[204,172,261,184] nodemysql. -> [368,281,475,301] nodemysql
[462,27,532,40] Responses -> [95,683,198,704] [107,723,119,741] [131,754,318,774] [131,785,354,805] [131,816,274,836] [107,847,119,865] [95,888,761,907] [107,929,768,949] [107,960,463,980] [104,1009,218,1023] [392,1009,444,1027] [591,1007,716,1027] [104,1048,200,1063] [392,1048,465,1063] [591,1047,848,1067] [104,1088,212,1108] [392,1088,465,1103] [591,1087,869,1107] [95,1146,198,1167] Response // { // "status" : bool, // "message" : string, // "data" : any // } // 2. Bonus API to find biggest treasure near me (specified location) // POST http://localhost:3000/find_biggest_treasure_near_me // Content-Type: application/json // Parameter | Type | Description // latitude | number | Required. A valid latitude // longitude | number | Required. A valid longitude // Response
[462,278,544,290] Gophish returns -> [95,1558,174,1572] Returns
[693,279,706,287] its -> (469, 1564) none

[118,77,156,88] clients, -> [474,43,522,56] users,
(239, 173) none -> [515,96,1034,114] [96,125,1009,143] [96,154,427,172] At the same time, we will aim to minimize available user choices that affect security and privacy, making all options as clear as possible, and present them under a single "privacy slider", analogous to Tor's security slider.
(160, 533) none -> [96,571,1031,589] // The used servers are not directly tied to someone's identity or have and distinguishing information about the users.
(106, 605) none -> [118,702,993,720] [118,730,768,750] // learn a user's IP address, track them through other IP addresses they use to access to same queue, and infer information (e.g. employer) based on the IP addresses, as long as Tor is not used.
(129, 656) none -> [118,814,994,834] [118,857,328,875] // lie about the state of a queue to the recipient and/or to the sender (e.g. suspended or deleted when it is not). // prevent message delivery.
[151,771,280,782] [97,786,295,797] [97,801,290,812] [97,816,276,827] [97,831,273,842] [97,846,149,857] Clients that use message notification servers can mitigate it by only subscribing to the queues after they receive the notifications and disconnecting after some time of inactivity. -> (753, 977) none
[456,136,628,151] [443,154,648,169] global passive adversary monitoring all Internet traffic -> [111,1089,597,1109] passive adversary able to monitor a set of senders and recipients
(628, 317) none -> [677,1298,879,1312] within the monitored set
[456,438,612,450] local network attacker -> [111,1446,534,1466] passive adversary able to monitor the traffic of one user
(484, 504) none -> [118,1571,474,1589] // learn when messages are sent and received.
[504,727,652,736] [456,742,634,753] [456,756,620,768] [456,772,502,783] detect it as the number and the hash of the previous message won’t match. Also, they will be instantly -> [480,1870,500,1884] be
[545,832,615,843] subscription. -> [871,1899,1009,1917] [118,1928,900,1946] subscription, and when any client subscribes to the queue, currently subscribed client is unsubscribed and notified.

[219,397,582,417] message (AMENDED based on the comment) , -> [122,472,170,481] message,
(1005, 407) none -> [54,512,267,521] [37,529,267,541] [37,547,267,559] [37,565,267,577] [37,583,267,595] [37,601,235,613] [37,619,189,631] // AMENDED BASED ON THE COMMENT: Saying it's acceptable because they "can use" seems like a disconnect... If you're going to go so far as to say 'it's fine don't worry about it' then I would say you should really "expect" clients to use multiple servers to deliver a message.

+ + + +

• Directions
Retype every line of the listing above exactly as given.

• Answer to this exercise
[204,172,261,184] nodemysql. -> [368,281,475,301] nodemysql
[462,27,532,40] Responses -> [95,683,198,704] [107,723,119,741] [131,754,318,774] [131,785,354,805] [131,816,274,836] [107,847,119,865] [95,888,761,907] [107,929,768,949] [107,960,463,980] [104,1009,218,1023] [392,1009,444,1027] [591,1007,716,1027] [104,1048,200,1063] [392,1048,465,1063] [591,1047,848,1067] [104,1088,212,1108] [392,1088,465,1103] [591,1087,869,1107] [95,1146,198,1167] Response // { // "status" : bool, // "message" : string, // "data" : any // } // 2. Bonus API to find biggest treasure near me (specified location) // POST http://localhost:3000/find_biggest_treasure_near_me // Content-Type: application/json // Parameter | Type | Description // latitude | number | Required. A valid latitude // longitude | number | Required. A valid longitude // Response
[462,278,544,290] Gophish returns -> [95,1558,174,1572] Returns
[693,279,706,287] its -> (469, 1564) none

[118,77,156,88] clients, -> [474,43,522,56] users,
(239, 173) none -> [515,96,1034,114] [96,125,1009,143] [96,154,427,172] At the same time, we will aim to minimize available user choices that affect security and privacy, making all options as clear as possible, and present them under a single "privacy slider", analogous to Tor's security slider.
(160, 533) none -> [96,571,1031,589] // The used servers are not directly tied to someone's identity or have and distinguishing information about the users.
(106, 605) none -> [118,702,993,720] [118,730,768,750] // learn a user's IP address, track them through other IP addresses they use to access to same queue, and infer information (e.g. employer) based on the IP addresses, as long as Tor is not used.
(129, 656) none -> [118,814,994,834] [118,857,328,875] // lie about the state of a queue to the recipient and/or to the sender (e.g. suspended or deleted when it is not). // prevent message delivery.
[151,771,280,782] [97,786,295,797] [97,801,290,812] [97,816,276,827] [97,831,273,842] [97,846,149,857] Clients that use message notification servers can mitigate it by only subscribing to the queues after they receive the notifications and disconnecting after some time of inactivity. -> (753, 977) none
[456,136,628,151] [443,154,648,169] global passive adversary monitoring all Internet traffic -> [111,1089,597,1109] passive adversary able to monitor a set of senders and recipients
(628, 317) none -> [677,1298,879,1312] within the monitored set
[456,438,612,450] local network attacker -> [111,1446,534,1466] passive adversary able to monitor the traffic of one user
(484, 504) none -> [118,1571,474,1589] // learn when messages are sent and received.
[504,727,652,736] [456,742,634,753] [456,756,620,768] [456,772,502,783] detect it as the number and the hash of the previous message won’t match. Also, they will be instantly -> [480,1870,500,1884] be
[545,832,615,843] subscription. -> [871,1899,1009,1917] [118,1928,900,1946] subscription, and when any client subscribes to the queue, currently subscribed client is unsubscribed and notified.

[219,397,582,417] message (AMENDED based on the comment) , -> [122,472,170,481] message,
(1005, 407) none -> [54,512,267,521] [37,529,267,541] [37,547,267,559] [37,565,267,577] [37,583,267,595] [37,601,235,613] [37,619,189,631] // AMENDED BASED ON THE COMMENT: Saying it's acceptable because they "can use" seems like a disconnect... If you're going to go so far as to say 'it's fine don't worry about it' then I would say you should really "expect" clients to use multiple servers to deliver a message.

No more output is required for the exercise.